![]() |
Media |
Tahun 1994, terjadi genosida suku
Tutsi oleh suku Hutu di Rwanda. Korban dalam hitungan bulan mencapai jutaan.
Kalau ingin tahu seperti apa situasi itu, coba nonton film "Sometimes in
April" atau "Hotel Rwanda".
Apa yang menyebabkan pembantaian
antar suku itu? Kebencian. Kebencian akan peristiwa masa lalu diungkit kembali
dan disebar-luaskan oleh media. Bentrokan masa lalu antara suku Hutu dan Tutsi
di Rwanda, pertama kali diangkat oleh koran Kangura lewat artikel dan kartun
graphis.
Tahun 1993. situasi politik yang
memanas karena mendekati pilpres, didirikanlah sebuah stasiun radio baru
bernama Radio-Television Libre des Mille Collines atau RTLMC. Ini stasiun radio
milik suku Hutu.
Setiap menit, para penyiarnya
menyerukan kebencian kepada suku Tutsi. Mereka juga memutar lagu-lagu yang
membakar semangat untuk membantai suku Tutsi yang mereka sebut "si
kecoak". Karena buat mereka, suku Tutsi ibarat kecoak yang mengganggu dan
untuk membunuhnya cukup dengan diinjak saja bisa mati beberapa. Mudah dan
murah.
Radio Mille des Collines ini
dibiayai oleh kepentingan politik yang ingin menguasai Rwanda dengan
memanfaatkan kebencian antar suku.
Para penyiarnya -menurut seorang
pelaku- selalu mabuk. Mereka juga menggunakan bahasa prokem dalam siaran dan
menyiarkan lagu-lagu hits dengan disc jockey. Ternyata itu semua memang
dibangun untuk menarik simpati orang bodoh, pengangguran dan geng preman.
Cukup setahun saja mereka
menyiarkan kebencian, dan 1 juta lebih nyawa melayang.
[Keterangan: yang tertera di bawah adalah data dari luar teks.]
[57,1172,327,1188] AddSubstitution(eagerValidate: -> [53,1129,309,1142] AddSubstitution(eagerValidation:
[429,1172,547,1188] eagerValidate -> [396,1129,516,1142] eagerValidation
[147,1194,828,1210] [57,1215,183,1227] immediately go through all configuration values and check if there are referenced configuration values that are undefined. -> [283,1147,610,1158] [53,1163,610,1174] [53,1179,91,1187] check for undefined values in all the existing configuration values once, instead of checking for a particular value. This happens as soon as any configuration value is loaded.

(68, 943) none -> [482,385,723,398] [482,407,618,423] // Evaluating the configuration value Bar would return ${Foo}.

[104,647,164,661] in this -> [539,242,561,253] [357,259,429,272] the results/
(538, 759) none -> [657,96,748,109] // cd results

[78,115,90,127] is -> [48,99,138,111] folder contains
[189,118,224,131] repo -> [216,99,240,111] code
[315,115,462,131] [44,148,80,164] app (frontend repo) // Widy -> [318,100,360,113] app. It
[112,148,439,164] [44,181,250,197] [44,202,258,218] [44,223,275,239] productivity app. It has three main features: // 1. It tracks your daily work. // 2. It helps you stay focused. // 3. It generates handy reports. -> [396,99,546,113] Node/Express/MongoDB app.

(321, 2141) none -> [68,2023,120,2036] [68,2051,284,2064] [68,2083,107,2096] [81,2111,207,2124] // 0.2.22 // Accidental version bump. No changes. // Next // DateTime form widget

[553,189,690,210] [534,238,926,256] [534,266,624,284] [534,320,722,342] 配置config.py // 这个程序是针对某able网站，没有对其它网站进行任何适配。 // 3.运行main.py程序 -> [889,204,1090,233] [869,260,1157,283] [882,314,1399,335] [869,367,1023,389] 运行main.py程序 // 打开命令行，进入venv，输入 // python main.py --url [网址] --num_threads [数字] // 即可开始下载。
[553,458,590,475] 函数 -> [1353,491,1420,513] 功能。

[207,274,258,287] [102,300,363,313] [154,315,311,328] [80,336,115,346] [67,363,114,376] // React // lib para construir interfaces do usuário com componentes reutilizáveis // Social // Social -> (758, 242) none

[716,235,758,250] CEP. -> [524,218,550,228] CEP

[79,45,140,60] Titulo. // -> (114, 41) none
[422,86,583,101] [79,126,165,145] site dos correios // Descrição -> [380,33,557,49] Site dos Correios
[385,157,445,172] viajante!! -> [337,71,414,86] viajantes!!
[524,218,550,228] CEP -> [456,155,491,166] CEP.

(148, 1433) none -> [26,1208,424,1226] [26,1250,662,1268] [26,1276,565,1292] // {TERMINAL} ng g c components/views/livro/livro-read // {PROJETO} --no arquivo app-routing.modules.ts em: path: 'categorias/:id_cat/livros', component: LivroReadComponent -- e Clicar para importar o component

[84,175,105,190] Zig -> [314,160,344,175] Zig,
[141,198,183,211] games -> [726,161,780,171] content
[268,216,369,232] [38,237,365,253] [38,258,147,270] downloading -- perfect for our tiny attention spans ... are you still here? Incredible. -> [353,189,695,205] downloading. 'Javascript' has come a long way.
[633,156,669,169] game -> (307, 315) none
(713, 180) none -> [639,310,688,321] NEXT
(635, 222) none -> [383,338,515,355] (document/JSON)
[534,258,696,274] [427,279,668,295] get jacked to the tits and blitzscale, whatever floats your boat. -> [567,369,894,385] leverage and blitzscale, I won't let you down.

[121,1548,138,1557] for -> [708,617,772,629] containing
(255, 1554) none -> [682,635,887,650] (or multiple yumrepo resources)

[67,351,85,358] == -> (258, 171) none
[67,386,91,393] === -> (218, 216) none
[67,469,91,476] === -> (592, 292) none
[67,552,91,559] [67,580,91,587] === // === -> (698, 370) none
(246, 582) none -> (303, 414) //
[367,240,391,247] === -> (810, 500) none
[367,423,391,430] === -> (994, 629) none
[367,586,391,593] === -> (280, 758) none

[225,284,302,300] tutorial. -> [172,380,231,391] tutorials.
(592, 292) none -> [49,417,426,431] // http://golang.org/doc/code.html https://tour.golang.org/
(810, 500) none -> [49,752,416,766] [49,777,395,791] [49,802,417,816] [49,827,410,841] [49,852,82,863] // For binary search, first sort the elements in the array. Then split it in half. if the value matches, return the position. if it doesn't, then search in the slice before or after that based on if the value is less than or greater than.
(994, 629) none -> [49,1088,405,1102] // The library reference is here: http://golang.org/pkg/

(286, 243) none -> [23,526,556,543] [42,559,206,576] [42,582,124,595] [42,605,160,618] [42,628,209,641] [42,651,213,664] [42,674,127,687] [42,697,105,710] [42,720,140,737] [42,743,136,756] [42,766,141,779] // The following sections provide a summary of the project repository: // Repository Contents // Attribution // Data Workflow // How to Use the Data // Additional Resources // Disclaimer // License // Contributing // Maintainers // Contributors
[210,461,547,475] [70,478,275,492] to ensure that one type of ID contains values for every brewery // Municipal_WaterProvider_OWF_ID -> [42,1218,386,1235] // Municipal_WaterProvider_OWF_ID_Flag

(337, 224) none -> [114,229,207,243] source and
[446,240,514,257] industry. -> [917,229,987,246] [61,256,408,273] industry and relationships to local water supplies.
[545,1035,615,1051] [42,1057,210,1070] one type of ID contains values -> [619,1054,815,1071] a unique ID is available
Tertangkapnya kelompok Saracen,
yang memproduksi kebencian dan hoax secara massif dengan 80 ribu anggota, membuat
kita sadar bahwa media -meski modelnya sudah berbeda zaman- tetaplah efektif
untuk mempengaruhi pemikiran seseorang.
Model produksinya sama seperti
Radio Mille des Collines itu. Buat konten-konten dengan bahasa awam, biasakan
orang membaca tulisan makian dan cacian, lalu propagandakan keresahan bahwa
sudah saatnya bergerak untuk perubahan.
Sasaran Saracen sama juga, yaitu
orang bodoh yang menggunakan hp pintar, para pengangguran yang resah karena
tidak mendapat pekerjaan dan ormas-ormas yang begitu banyak tersebar di
Indonesia. Mereka ini "sedang dilatih" untuk menjadi radikal dan
garda depan ketika rencana chaos akan dijalankan.
Alasan Saracen dengan Radio
kebencian di Rwanda itu juga sama, yaitu Freedom of speech atau kebebasan
berbicara.
Grup Saracen hanyalah gunung es.
Ia tampak besar tetapi belum keseluruhan. Di bawahnya lagi masih banyak
kelompok-kelompok maupun personal yang memanfaatkan kebencian sebagai produk
dagangan.
Mereka ada yang memang sadar apa
yang dilakukan, dan jauh lebih banyak lagi yang hanya ikut-ikutan.
Tertangkapnya beberapa anak
sekolah karena mengirimkan ujaran kebencian lewat media sosial adalah bukti
bahwa sudah banyak orang yang menjadi zombie karena terpengaruh propaganda.
Kita tidak bisa hanya berteriak,
"manfaatkan media sosial dengan bijak!" karena sejak pilpres 2014
sudah begitu banyak akun-akun bayaran untuk memecah belah. Yang bisa kita
lakukan adalah dengan melawan. Propaganda vs Propaganda. Fight fire with fire.
Hukum biar urusan pihak keamanan.
Seruput dulu kopinya karena guncangan ini
belum akan reda sampai Pilpres berikutnya.